Risale-i Nur nasıl bir tefsirdir?
Tefsir iki kısımdır.
Birisi: Malûm tefsirlerdir ki, Kur’ân’ın ibaresini ve kelime ve cümlelerin mânâlarını beyan ve izah ve ispat ederler.
İkinci kısım tefsir ise: Kur’ân’ın imanî olan hakikatlerini kuvvetli hüccetlerle beyan ve ispat ve izah etmektir. Bu kısmın çok ehemmiyeti var. Zahir malûm tefsirler, bu kısmı bazan mücmel bir tarzda derc ediyorlar. Fakat Risale-i Nur, doğrudan doğruya bu ikinci kısmı esas tutmuş, emsalsiz bir tarzda muannid feylesofları da susturan bir mânevî tefsirdir.
Risale-i Nur sübjektif nazariye ve mütalâalardan uzak bir şekilde, her asırda milyonlarca insana rehberlik yapan mukaddes kitabımız olan Kur’ân’ın hakikatlerini rasyonel ve objektif bir şekilde izah edip insaniyetin istifadesine arzedilen bir külliyattır.
Risale-i Nur: Kur’ân âyetlerinin nurlu bir tefsiri. Baştan başa iman ve tevhid hakikatleriyle müberhen. Her sınıf halkın anlayışına göre hazırlanmış. Müsbet ilimlerle mücehhez. Vesveseli şüphecileri ikna ediyor. En avamdan en havassa kadar herkese hitap edip, en muannid feylesofları dahi teslime mecbur ediyor.
Risale-i Nur: Nurlu bir külliyat. Yüz otuz eser. Büyüklü küçüklü risaleler halinde. Asrın ihtiyaçlarına tam cevap verir. Aklı ve kalbi tatmin eder. Kur’ân-ı Kerim’in yirminci asırdaki—lâfzî değil—mânevî tefsiri...
İspat ediyor!
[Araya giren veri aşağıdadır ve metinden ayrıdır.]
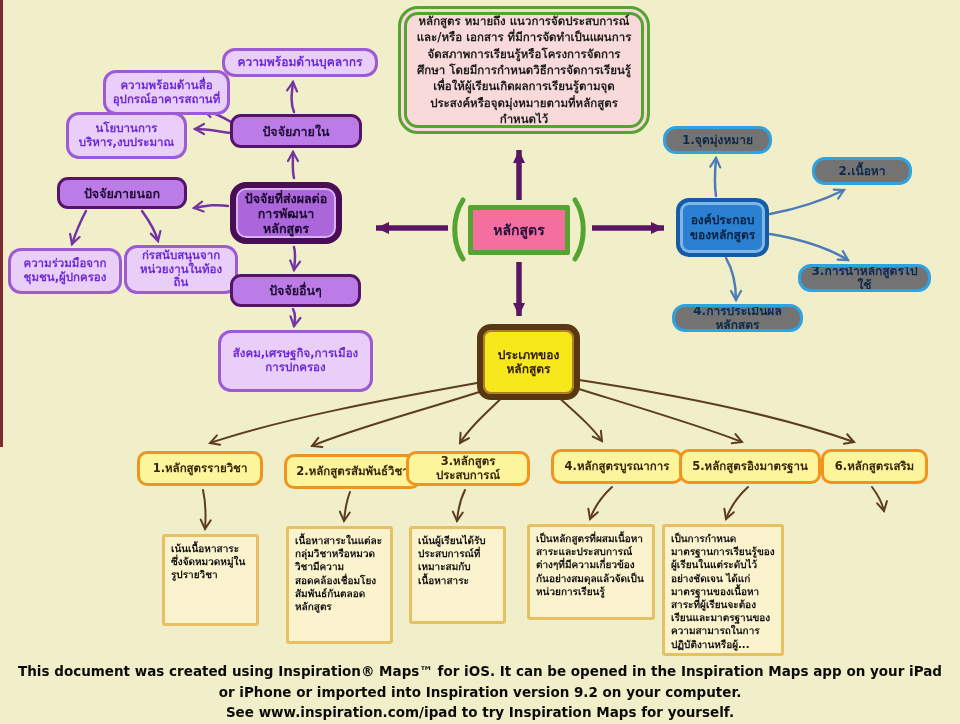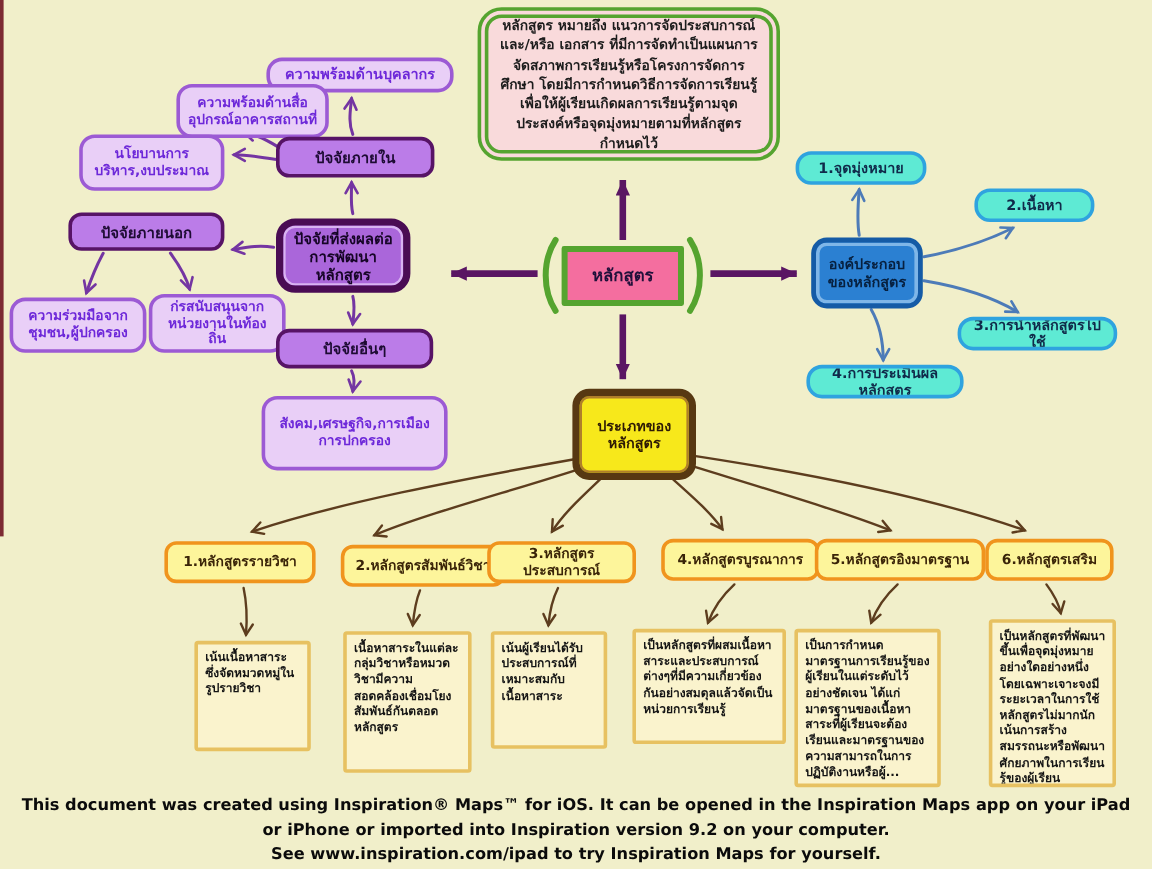--- a/index.html
+++ b/index.html
@@ -12,21 +12,21 @@
   .mpurple{background:#bb7ce8;border:3px solid #571366;border-radius:11px;font-size:12.5px;color:#1d0b33;}
   .factor-hub{background:#aa66da;border:6px solid #4a0c54;border-radius:16px;font-size:12.5px;color:#160526;
         box-shadow:inset 0 0 0 2px #d9b3f2;}
   .defbox{background:#f9dadb;border:3px solid #55a42f;border-radius:20px;padding:3px;display:flex;}
   .defbox .inner{flex:1;border:3px solid #55a42f;border-radius:14px;padding:5px 8px;font-size:11.5px;
         font-weight:bold;color:#1c1c1c;line-height:1.42;display:flex;align-items:center;justify-content:center;
         text-align:center;word-break:break-word;overflow-wrap:anywhere;}
   .center-node{background:#f46e9f;border:5px solid #55a42f;font-size:14px;color:#20103a;border-radius:2px;}
   .bluehub{background:#2b80d2;border:4px solid #155ba6;border-radius:13px;font-size:12px;color:#07203f;
         box-shadow:inset 0 0 0 3px #7fb6e8;}
-  .lblue{background:#5eead4;border:3px solid #2fa3df;border-radius:13px;font-size:12px;color:#102a4a;}
+  .lblue{background:#737373;border:3px solid #2fa3df;border-radius:13px;font-size:12px;color:#102a4a;}
   .yellowhub{background:#f7e81b;border:6px solid #573812;border-radius:14px;font-size:12px;color:#2e1a05;
         box-shadow:inset 0 0 0 2px #b07f2a;}
   .typebox{background:#fdf59b;border:3px solid #f0941d;border-radius:10px;font-size:11.5px;color:#3a2408;}
   .detailbox{background:#faf3cd;border:3px solid #e7c161;border-radius:3px;font-size:10px;font-weight:bold;
         text-align:left;color:#141414;padding:5px 6px;line-height:1.32;align-items:flex-start;justify-content:flex-start;}
   .footer-line{position:absolute;left:0;right:0;text-align:center;font-weight:bold;color:#0b0b0b;}
   .footer-main{top:661px;font-size:13.5px;line-height:1.55;padding:0 18px;}
   .footer-see{top:704px;font-size:13.5px;}
   svg.connectors{position:absolute;left:0;top:0;width:960px;height:724px;}
   .edge-artifact{position:absolute;left:0;top:0;width:3px;height:447px;background:#7c2b33;}
@@ -103,21 +103,21 @@
     <div class="inner">หลักสูตร หมายถึง แนวการจัดประสบการณ์ และ/หรือ เอกสาร ที่มีการจัดทำเป็นแผนการจัดสภาพการเรียนรู้หรือโครงการจัดการศึกษา โดยมีการกำหนดวิธีการจัดการเรียนรู้ เพื่อให้ผู้เรียนเกิดผลการเรียนรู้ตามจุดประสงค์หรือจุดมุ่งหมายตามที่หลักสูตรกำหนดไว้</div>
   </div>
 
   <div class="node center-node" style="left:468px;top:205px;width:102px;height:50px;">
     <span>หลักสูตร</span>
   </div>
 
   <div class="node lpurple" style="left:222px;top:48px;width:156px;height:29px;">
     <span>ความพร้อมด้านบุคลากร</span>
   </div>
-  <div class="node lpurple" style="left:103px;top:70px;width:127px;height:45px;font-size:11.5px;margin-left:44px;">
+  <div class="node lpurple" style="left:103px;top:70px;width:127px;height:45px;font-size:11.5px;">
     <span>ความพร้อมด้านสื่ออุปกรณ์อาคารสถานที่</span>
   </div>
   <div class="node lpurple" style="left:66px;top:112px;width:121px;height:47px;font-size:11.5px;">
     <span>นโยบานการบริหาร,งบประมาณ</span>
   </div>
   <div class="node mpurple" style="left:230px;top:114px;width:132px;height:34px;">
     <span>ปัจจัยภายใน</span>
   </div>
   <div class="node mpurple" style="left:57px;top:177px;width:130px;height:32px;">
     <span>ปัจจัยภายนอก</span>
@@ -185,21 +185,18 @@
   </div>
   <div class="node detailbox" style="left:409px;top:526px;width:97px;height:98px;">
     <span>เน้นผู้เรียนได้รับประสบการณ์ที่เหมาะสมกับเนื้อหาสาระ</span>
   </div>
   <div class="node detailbox" style="left:527px;top:524px;width:128px;height:96px;">
     <span>เป็นหลักสูตรที่ผสมเนื้อหาสาระและประสบการณ์ต่างๆที่มีความเกี่ยวข้องกันอย่างสมดุลแล้วจัดเป็นหน่วยการเรียนรู้</span>
   </div>
   <div class="node detailbox" style="left:662px;top:524px;width:122px;height:132px;">
     <span>เป็นการกำหนดมาตรฐานการเรียนรู้ของผู้เรียนในแต่ระดับไว้อย่างชัดเจน ได้แก่ มาตรฐานของเนื้อหาสาระที่ผู้เรียนจะต้องเรียนและมาตรฐานของความสามารถในการปฏิบัติงานหรือผู้...</span>
   </div>
-  <div class="node detailbox" style="left:824px;top:516px;width:106px;height:140px;">
-    <span>เป็นหลักสูตรที่พัฒนาขึ้นเพื่อจุดมุ่งหมายอย่างใดอย่างหนึ่งโดยเฉพาะเจาะจงมีระยะเวลาในการใช้หลักสูตรไม่มากนักเน้นการสร้างสมรรถนะหรือพัฒนาศักยภาพในการเรียนรู้ของผู้เรียน</span>
-  </div>
 
   <div class="footer-line footer-main">This document was created using Inspiration® Maps™ for iOS. It can be opened in the Inspiration Maps app on your iPad or iPhone or imported into Inspiration version 9.2 on your computer.</div>
   <div class="footer-line footer-see">See www.inspiration.com/ipad to try Inspiration Maps for yourself.</div>
 
   <div class="edge-artifact"></div>
 </div>
 
 </body></html>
Akla gelen bütün istifhamları... Zerreden güneşe kadar iman mertebelerini... Vahdaniyet-i İlâhiyeyi... Nübüvvetin hakikatini...
İspat ediyor! Arz ve semâvâtın tabakatından, melâike ve ruh bahsinden, zamanın hakikatinden, haşir ve âhiretin vukuundan, Cennet ve Cehennemin varlığından, ölümün mahiyet-i asliyesinden ebedî saadet ve şekavetin menbaına kadar, akla gelen ve gelmeyen bütün imanî meseleleri en kat’î delillerle, aklen, mantıken, ilmen ispat ediyor. Pozitif ilimlerin müşevviki... Riyazî meselelerden daha kat’î delillerle aklı ve kalbi ikna edip, merakları izale eden bir şaheser...
Az miktarda bastırılabilen, hiçbir ticarî gaye ve zihniyetle çalışılmayarak bayilere dahi verilmeyen bu eserlerin geliri, mütebaki eserlerin tab’ına hasredilecektir.
Büyük bir titizlik ve hassasiyetle üzerinde durduğumuz mühim bir husus da, Risale-i Nur’un lâyık ellere geçmesi ve onun hakikî fiyatı olarak en az yirmi beş kişinin istifade etmesinin temin edilmesidir.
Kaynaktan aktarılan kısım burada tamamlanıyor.